Matrix Wasserstein Distance Formulation

Updated 22 November 2025

Wasserstein Distance Matrix Formulation is a framework extending scalar optimal transport to matrix-valued measures, rigorously quantifying minimal transport cost.
It utilizes both primal and dual formulations, including 1-Wasserstein and Wasserstein-2 (Bures) metrics, to tackle transport with convex optimization and dynamic formulations.
The approach underpins applications in quantum information, statistics, machine learning, and signal processing, supported by scalable algorithms and matrix geometry.

The Wasserstein distance matrix formulation provides a rigorous framework to quantify the minimal "cost" required to transport one matrix-valued distribution into another, generalizing the scalar optimal transport theory to matrix-valued and positive semidefinite matrix measures. This extension encompasses various regimes, including the 1-Wasserstein (Earth Mover’s), the 2-Wasserstein (Bures or Kantorovich-Bures), and their entropy-regularized analogues, with direct applications in quantum information, statistics, machine learning, and signal processing.

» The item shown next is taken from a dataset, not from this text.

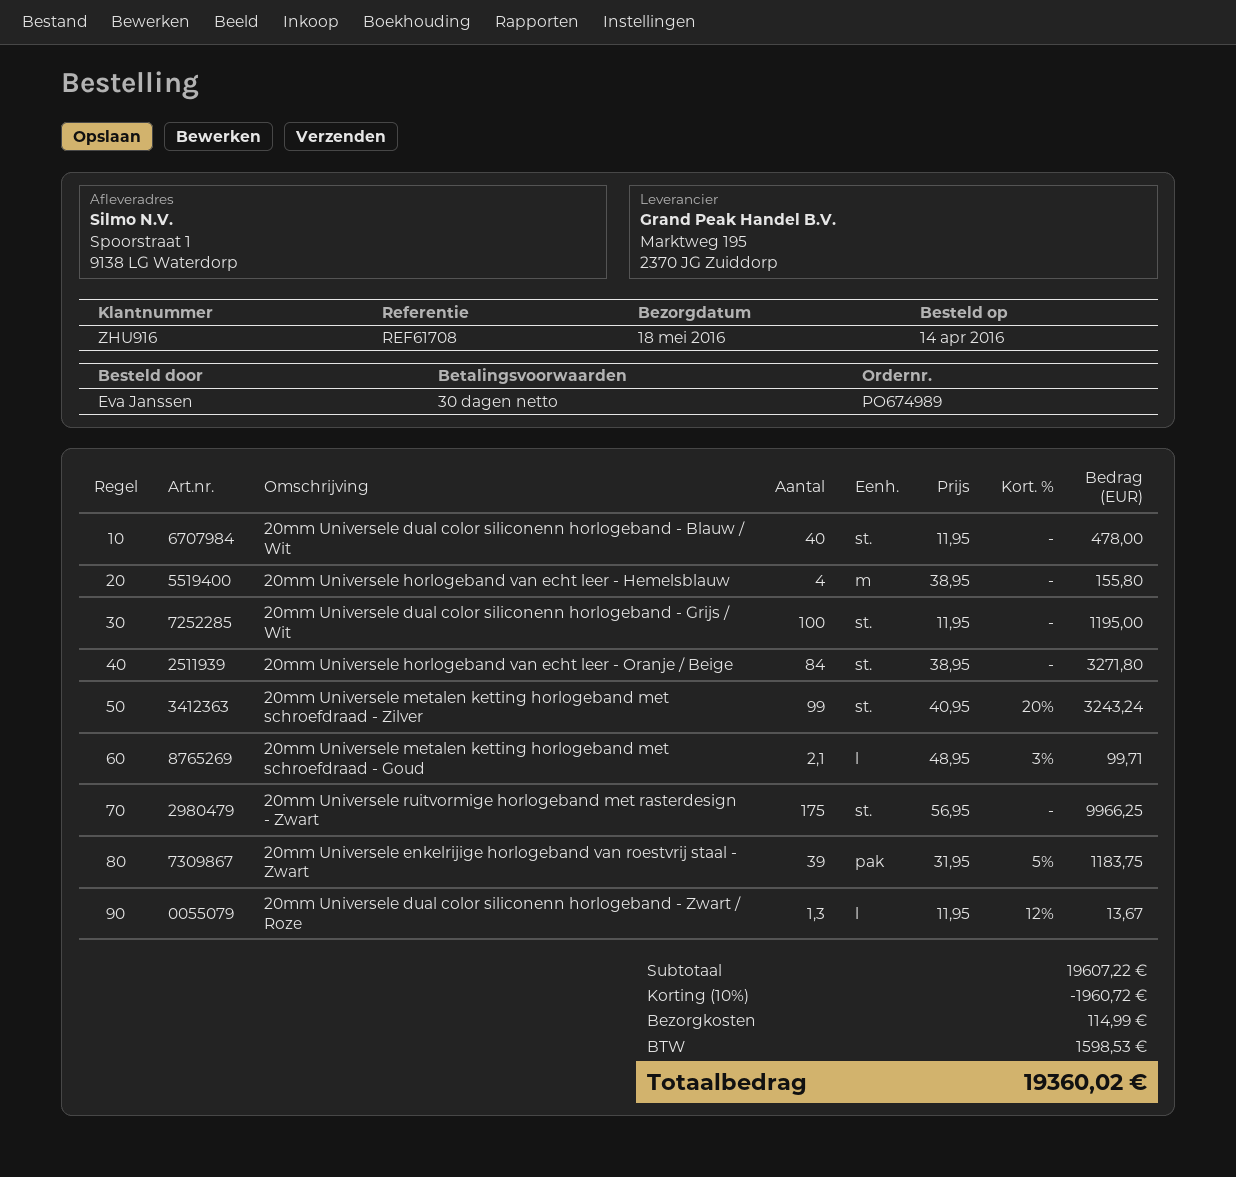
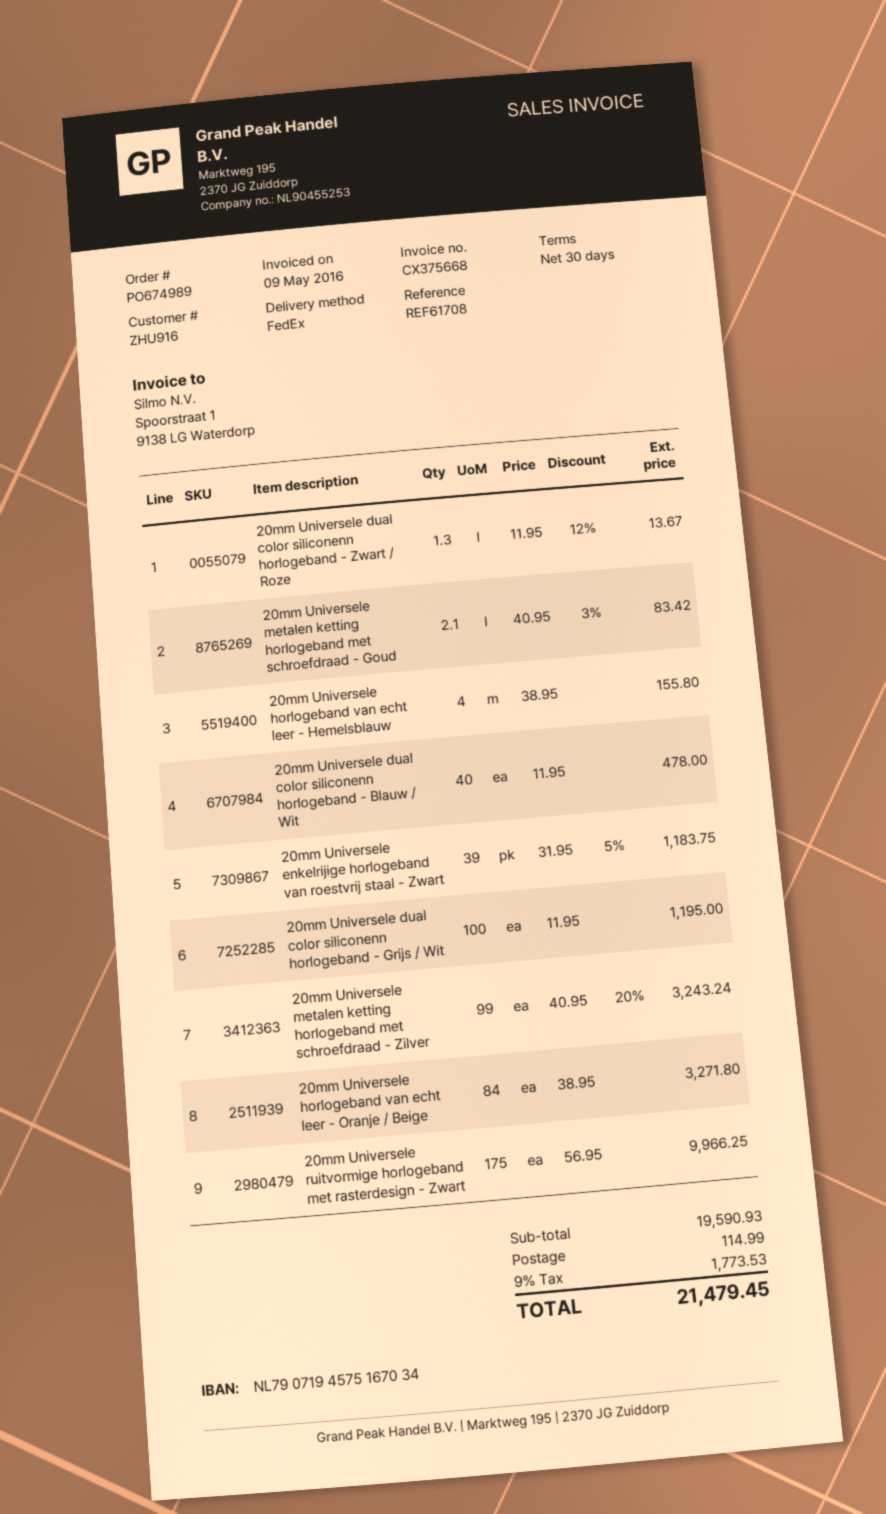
20mm Universele metalen ketting horlogeband met schroefdraad - Goud: 2.1 x 48.95 - 3% = 99.71 -> 2.1 x 40.95 - 3% = 83.42
subtotal: 19607.22 -> 19590.93
discount: 10% = 1960.72 -> none
tax: 1598.53 -> 1773.53
total: 19360.02 -> 21479.45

1. Matrix-Valued Probability Measures and Mass Transport

Matrix-valued probability densities and positive semidefinite (PSD) matrix-valued measures form the foundational objects in this framework. A matrix probability density is a map $\rho: \Omega \to \mathcal{H}_+$ , where $\mathcal{H}_+$ is the cone of $n\times n$ Hermitian PSD matrices, subject to $\int_\Omega \operatorname{Tr}\rho(x)\,dx=1$ . In more generality, one considers PSD-valued Radon measures on $\Omega$ , admitting total mass $\int \operatorname{Tr}\rho < \infty$ (Chen et al., 2017). Matrix-valued mass transport, both balanced and unbalanced, extends scalar optimal transport by introducing a “quantum source” term $v(x)\in\mathcal{H}$ that allows for creation/destruction of matrix-valued “mass.” The unbalanced continuity equation is

$\rho_0 - \rho_1 = -\operatorname{div}_x u_1 + \nabla_L^*u_2 + v,$

where $u_1$ is a spatial matrix-valued flux, $u_2$ encodes flux along Hermitian directions $\{L_k\}$ , and $v$ is penalized via the nuclear norm.

2. Primal and Dual Formulations

2.1 Wasserstein-1: Matrix Formulation

The primal formulation for matricial $W_1$ is

$W^{\textrm{mat}}_1(\rho_0,\rho_1) = \inf_{u_1,u_2} \int_\Omega \left\|\begin{bmatrix} u_1(x) \ u_2(x) \end{bmatrix}\right\|_* dx$

subject to the matrix-valued flux continuity equation

$\rho_0 - \rho_1 + \nabla_x\!\cdot u_1 - \nabla_L^* u_2 = 0.$

Here, the nuclear (trace) norm induces convexity and regularity, and the variables $(u_1, u_2)$ encode classical and non-commutative (quantum) transport modes (Chen et al., 2017).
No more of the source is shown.